▶ Data for processing
* * *
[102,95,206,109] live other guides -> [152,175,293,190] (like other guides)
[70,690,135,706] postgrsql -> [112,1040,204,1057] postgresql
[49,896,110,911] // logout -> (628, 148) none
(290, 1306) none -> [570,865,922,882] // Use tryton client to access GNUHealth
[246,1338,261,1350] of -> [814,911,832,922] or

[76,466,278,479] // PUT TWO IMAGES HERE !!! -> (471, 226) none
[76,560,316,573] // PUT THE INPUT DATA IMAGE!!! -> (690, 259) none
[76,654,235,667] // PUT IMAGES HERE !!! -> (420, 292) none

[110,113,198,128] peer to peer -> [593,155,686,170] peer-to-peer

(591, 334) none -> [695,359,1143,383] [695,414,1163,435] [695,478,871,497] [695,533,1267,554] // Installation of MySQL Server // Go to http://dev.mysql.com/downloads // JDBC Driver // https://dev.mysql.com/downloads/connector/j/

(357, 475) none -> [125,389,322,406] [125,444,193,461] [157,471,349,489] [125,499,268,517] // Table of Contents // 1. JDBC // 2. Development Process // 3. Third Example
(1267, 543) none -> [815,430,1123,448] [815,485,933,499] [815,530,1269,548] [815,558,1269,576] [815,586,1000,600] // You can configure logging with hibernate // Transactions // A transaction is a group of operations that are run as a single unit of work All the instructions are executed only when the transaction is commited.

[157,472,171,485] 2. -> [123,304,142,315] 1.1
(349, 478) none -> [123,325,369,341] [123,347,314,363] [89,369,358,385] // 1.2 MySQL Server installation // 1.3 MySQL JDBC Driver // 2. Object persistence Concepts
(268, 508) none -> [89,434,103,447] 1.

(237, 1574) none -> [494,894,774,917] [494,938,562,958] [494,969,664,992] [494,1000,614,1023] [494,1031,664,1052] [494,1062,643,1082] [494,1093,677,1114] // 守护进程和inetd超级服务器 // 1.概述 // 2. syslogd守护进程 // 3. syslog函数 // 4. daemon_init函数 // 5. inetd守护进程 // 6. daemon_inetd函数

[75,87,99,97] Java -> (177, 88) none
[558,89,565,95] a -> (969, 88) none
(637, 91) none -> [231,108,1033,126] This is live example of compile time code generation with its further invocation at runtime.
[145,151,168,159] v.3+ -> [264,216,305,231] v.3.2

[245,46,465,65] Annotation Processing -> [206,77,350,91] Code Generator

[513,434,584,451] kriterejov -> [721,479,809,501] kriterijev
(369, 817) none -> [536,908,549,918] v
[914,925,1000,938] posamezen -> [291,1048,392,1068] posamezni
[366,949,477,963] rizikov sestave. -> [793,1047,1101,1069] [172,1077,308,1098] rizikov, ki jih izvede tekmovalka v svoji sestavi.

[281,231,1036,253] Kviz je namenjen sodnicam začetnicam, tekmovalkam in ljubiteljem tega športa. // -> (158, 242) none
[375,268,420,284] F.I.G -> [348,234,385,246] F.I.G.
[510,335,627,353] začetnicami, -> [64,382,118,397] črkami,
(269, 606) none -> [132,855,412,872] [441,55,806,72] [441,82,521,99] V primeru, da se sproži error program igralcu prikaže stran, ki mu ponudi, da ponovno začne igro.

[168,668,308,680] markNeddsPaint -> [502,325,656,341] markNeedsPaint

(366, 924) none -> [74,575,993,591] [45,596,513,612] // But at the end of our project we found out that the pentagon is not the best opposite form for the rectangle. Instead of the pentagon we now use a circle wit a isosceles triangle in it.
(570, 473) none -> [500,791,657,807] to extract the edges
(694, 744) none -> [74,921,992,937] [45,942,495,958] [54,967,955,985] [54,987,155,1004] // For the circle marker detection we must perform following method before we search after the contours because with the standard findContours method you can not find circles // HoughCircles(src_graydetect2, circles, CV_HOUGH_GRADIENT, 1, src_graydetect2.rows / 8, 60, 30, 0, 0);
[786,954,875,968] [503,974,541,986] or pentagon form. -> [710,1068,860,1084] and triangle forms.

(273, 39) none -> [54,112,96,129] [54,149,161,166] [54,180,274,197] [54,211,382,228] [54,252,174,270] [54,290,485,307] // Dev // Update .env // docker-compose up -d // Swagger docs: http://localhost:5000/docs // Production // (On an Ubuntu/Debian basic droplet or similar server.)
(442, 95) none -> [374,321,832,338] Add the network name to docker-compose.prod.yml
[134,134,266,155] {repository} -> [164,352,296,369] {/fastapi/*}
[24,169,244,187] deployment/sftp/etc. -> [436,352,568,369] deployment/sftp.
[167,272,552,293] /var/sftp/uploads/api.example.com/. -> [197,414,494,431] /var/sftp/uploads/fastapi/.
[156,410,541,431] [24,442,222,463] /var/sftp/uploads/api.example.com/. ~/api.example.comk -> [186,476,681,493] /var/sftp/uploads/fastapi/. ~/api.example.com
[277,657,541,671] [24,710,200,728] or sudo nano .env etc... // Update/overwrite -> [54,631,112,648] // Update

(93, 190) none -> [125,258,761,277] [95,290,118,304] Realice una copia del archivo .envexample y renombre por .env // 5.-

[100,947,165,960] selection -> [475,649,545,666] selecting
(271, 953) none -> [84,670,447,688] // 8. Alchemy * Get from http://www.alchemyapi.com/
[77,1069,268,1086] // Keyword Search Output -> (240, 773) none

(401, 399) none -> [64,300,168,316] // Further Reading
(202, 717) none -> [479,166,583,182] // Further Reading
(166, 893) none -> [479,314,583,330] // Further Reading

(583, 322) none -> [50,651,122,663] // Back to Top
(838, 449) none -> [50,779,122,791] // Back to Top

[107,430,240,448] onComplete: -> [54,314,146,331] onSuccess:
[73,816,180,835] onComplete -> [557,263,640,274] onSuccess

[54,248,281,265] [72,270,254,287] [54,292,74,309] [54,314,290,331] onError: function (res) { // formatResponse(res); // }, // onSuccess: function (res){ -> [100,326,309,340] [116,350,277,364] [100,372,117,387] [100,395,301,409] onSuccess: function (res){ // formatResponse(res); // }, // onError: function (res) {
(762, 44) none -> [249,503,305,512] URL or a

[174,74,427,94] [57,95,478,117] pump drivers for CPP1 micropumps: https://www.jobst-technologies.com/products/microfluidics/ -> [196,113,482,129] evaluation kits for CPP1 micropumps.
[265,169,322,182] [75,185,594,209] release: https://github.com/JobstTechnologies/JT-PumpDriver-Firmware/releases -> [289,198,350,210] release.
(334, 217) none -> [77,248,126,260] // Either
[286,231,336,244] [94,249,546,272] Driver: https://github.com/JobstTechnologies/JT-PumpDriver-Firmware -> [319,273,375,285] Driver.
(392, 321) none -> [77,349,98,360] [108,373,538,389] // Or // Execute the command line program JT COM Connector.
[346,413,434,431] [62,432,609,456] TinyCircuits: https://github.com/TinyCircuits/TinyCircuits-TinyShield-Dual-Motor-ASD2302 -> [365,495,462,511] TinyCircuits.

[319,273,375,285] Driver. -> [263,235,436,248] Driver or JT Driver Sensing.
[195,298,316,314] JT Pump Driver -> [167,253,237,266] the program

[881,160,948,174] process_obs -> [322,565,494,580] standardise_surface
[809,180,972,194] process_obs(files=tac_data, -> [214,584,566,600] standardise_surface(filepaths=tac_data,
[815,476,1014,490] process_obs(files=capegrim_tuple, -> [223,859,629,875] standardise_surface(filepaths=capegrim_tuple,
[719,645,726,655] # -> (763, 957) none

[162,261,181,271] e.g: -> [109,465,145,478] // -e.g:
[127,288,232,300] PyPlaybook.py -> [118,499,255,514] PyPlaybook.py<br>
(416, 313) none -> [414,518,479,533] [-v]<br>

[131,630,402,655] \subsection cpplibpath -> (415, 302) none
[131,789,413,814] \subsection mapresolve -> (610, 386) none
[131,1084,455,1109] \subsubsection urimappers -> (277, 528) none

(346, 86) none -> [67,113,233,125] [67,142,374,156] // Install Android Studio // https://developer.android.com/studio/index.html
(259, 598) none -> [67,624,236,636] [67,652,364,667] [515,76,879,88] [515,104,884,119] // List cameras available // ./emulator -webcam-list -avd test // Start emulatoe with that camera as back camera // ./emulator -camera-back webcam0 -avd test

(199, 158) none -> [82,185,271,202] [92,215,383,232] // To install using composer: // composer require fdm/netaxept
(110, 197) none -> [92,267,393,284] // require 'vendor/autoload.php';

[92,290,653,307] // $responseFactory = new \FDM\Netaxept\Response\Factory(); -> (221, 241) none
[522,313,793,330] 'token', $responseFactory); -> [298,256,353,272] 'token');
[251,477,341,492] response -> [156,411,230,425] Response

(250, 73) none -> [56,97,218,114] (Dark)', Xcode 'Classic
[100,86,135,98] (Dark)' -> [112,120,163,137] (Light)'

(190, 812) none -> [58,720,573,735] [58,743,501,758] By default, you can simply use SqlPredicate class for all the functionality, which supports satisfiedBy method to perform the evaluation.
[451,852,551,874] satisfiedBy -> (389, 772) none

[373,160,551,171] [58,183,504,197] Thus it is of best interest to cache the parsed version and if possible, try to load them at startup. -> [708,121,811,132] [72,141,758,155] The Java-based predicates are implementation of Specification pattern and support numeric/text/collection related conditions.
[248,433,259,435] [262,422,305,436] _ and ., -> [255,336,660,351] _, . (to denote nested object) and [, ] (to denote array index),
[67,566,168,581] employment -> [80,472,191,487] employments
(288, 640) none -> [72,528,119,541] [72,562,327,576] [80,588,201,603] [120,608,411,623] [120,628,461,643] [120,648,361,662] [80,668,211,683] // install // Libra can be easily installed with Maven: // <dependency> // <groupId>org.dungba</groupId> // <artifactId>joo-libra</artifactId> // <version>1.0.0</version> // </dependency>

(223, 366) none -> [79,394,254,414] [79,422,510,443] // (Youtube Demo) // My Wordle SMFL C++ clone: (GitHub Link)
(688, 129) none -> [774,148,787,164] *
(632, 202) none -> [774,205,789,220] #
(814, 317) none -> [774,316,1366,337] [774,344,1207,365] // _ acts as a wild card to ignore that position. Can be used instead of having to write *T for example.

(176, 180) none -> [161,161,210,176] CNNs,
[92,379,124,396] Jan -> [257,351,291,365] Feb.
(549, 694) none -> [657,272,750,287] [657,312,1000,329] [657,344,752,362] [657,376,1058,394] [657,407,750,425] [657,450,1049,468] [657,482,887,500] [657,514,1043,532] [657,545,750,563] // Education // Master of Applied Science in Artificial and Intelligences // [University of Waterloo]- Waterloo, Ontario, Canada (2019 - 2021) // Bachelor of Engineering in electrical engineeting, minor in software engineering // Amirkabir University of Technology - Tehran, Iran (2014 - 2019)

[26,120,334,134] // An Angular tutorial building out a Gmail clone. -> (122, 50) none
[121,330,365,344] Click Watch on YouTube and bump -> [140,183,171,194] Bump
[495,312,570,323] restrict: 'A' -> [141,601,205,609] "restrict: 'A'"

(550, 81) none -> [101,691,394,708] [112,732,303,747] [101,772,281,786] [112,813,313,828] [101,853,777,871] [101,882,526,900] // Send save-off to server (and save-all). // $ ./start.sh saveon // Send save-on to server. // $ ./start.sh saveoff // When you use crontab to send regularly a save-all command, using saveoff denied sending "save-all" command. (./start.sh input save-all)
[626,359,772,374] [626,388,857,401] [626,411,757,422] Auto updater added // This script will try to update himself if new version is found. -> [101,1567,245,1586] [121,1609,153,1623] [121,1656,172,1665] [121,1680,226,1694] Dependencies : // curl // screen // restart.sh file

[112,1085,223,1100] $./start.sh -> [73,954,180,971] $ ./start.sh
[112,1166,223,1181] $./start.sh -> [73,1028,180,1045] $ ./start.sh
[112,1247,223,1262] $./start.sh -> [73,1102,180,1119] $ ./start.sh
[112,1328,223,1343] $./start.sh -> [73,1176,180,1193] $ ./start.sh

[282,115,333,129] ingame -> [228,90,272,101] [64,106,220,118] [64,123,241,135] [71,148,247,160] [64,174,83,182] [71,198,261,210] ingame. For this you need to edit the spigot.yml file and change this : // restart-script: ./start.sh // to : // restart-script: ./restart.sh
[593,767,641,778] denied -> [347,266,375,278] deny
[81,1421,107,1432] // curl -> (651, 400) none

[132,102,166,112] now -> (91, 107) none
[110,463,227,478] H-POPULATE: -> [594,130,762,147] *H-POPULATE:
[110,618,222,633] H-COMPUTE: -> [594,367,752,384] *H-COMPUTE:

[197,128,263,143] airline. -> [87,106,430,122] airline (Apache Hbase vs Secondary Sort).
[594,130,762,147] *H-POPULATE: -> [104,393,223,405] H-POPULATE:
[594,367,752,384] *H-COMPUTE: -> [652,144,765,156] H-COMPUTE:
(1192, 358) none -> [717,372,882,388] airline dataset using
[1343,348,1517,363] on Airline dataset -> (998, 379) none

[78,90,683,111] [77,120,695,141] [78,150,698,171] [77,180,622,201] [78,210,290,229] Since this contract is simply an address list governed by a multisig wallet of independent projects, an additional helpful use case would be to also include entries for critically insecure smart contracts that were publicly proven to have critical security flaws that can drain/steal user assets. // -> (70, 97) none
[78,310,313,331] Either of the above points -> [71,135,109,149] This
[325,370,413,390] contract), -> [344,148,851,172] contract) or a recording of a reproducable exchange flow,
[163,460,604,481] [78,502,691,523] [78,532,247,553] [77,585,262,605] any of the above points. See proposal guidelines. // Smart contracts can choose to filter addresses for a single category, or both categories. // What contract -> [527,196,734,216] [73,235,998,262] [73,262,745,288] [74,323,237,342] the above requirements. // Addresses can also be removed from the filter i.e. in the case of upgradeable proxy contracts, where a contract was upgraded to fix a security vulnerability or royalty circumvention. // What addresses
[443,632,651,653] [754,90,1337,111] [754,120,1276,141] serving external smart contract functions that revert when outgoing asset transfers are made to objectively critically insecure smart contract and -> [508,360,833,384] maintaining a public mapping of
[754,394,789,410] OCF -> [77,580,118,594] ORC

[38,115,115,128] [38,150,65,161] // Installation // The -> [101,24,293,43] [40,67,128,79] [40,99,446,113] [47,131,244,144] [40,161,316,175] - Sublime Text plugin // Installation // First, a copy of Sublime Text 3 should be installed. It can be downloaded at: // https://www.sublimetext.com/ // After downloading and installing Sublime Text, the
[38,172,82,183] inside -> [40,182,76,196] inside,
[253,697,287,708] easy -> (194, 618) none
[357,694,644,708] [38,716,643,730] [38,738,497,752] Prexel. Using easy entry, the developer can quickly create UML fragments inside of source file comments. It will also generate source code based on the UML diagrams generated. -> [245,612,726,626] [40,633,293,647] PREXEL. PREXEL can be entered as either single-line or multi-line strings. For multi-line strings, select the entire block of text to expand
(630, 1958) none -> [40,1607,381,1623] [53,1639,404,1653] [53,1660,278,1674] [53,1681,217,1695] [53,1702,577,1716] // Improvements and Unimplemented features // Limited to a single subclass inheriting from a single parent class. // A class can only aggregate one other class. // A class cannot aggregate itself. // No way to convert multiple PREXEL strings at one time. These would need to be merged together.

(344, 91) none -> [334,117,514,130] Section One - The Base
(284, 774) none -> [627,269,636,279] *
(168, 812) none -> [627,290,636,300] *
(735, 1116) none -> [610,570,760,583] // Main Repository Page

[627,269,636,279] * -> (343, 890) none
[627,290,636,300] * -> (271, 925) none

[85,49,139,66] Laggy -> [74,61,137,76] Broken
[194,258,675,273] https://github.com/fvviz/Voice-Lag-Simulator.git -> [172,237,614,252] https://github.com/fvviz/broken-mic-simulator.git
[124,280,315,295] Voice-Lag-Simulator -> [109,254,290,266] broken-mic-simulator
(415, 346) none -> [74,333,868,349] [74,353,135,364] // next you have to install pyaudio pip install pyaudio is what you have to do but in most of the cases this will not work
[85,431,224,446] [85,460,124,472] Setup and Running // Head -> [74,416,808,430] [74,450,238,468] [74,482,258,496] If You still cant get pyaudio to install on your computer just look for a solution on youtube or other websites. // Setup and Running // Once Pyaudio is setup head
* * *
▶ Prompt
From the records above, print exactly the lines that run from the line with "-> [319,273,375,285] Driver." to the line with "[881,160,948,174] process_obs ->", inclusive.

▶ Result for this exercise
[286,231,336,244] [94,249,546,272] Driver: https://github.com/JobstTechnologies/JT-PumpDriver-Firmware -> [319,273,375,285] Driver.
(392, 321) none -> [77,349,98,360] [108,373,538,389] // Or // Execute the command line program JT COM Connector.
[346,413,434,431] [62,432,609,456] TinyCircuits: https://github.com/TinyCircuits/TinyCircuits-TinyShield-Dual-Motor-ASD2302 -> [365,495,462,511] TinyCircuits.

[319,273,375,285] Driver. -> [263,235,436,248] Driver or JT Driver Sensing.
[195,298,316,314] JT Pump Driver -> [167,253,237,266] the program

[881,160,948,174] process_obs -> [322,565,494,580] standardise_surface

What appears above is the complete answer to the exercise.